*The problem*. Lines with the word "информационных" are the answer; copy each of them from the data below.
** Excerpted data follows **
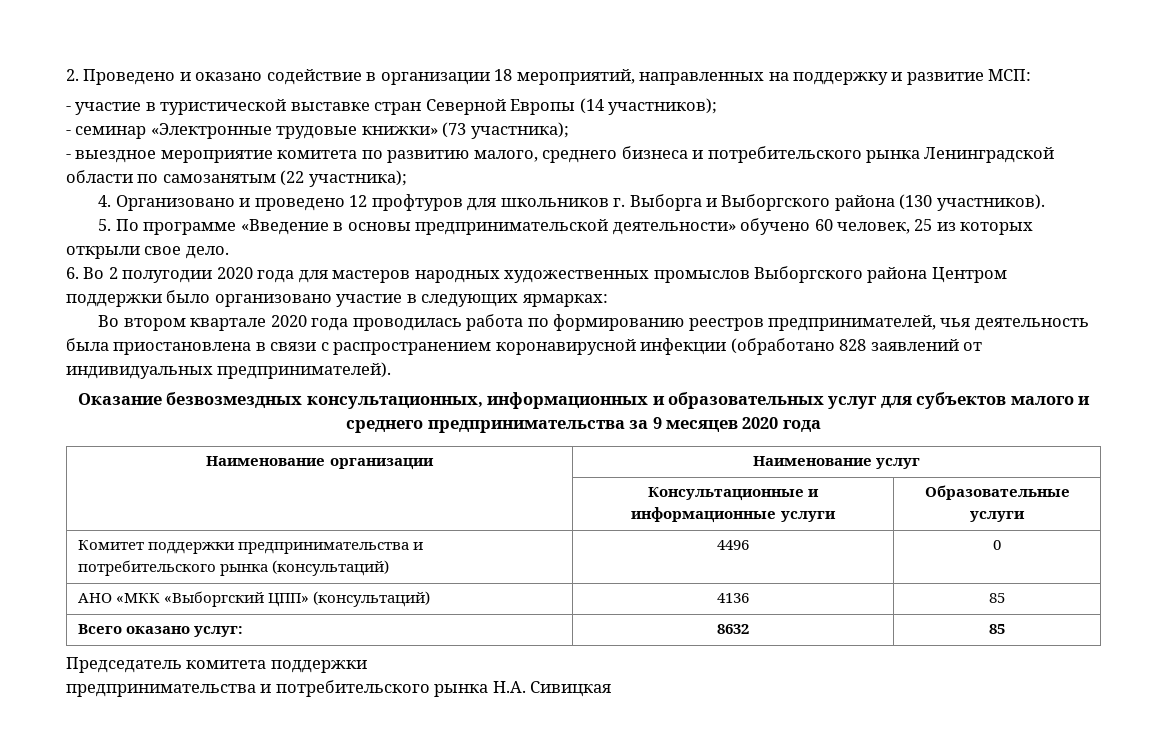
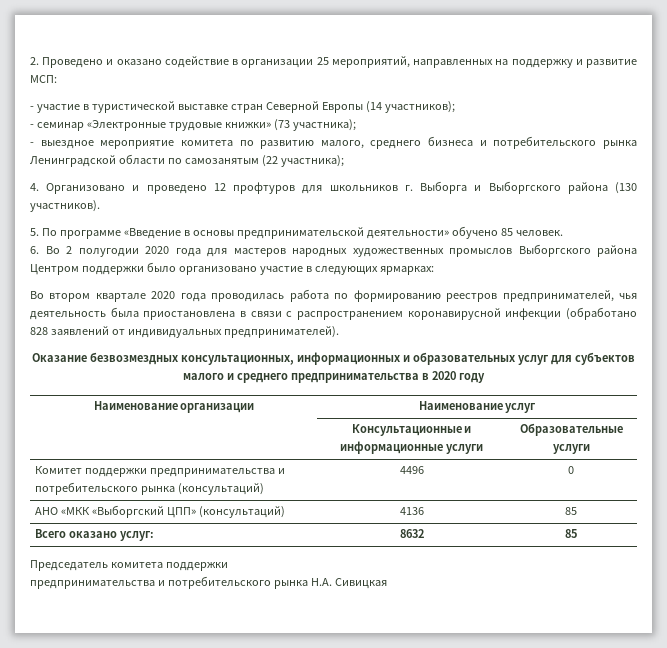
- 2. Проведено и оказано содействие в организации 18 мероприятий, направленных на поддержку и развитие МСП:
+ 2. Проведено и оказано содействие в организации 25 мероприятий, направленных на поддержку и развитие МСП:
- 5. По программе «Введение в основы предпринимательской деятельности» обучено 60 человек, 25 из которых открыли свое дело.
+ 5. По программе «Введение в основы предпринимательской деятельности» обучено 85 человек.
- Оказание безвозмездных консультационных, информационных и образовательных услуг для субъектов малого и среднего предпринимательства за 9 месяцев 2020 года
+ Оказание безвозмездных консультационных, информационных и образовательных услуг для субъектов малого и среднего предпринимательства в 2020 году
** End of Excerpted data **
*Answer for the task*.
- Оказание безвозмездных консультационных, информационных и образовательных услуг для субъектов малого и среднего предпринимательства за 9 месяцев 2020 года
+ Оказание безвозмездных консультационных, информационных и образовательных услуг для субъектов малого и среднего предпринимательства в 2020 году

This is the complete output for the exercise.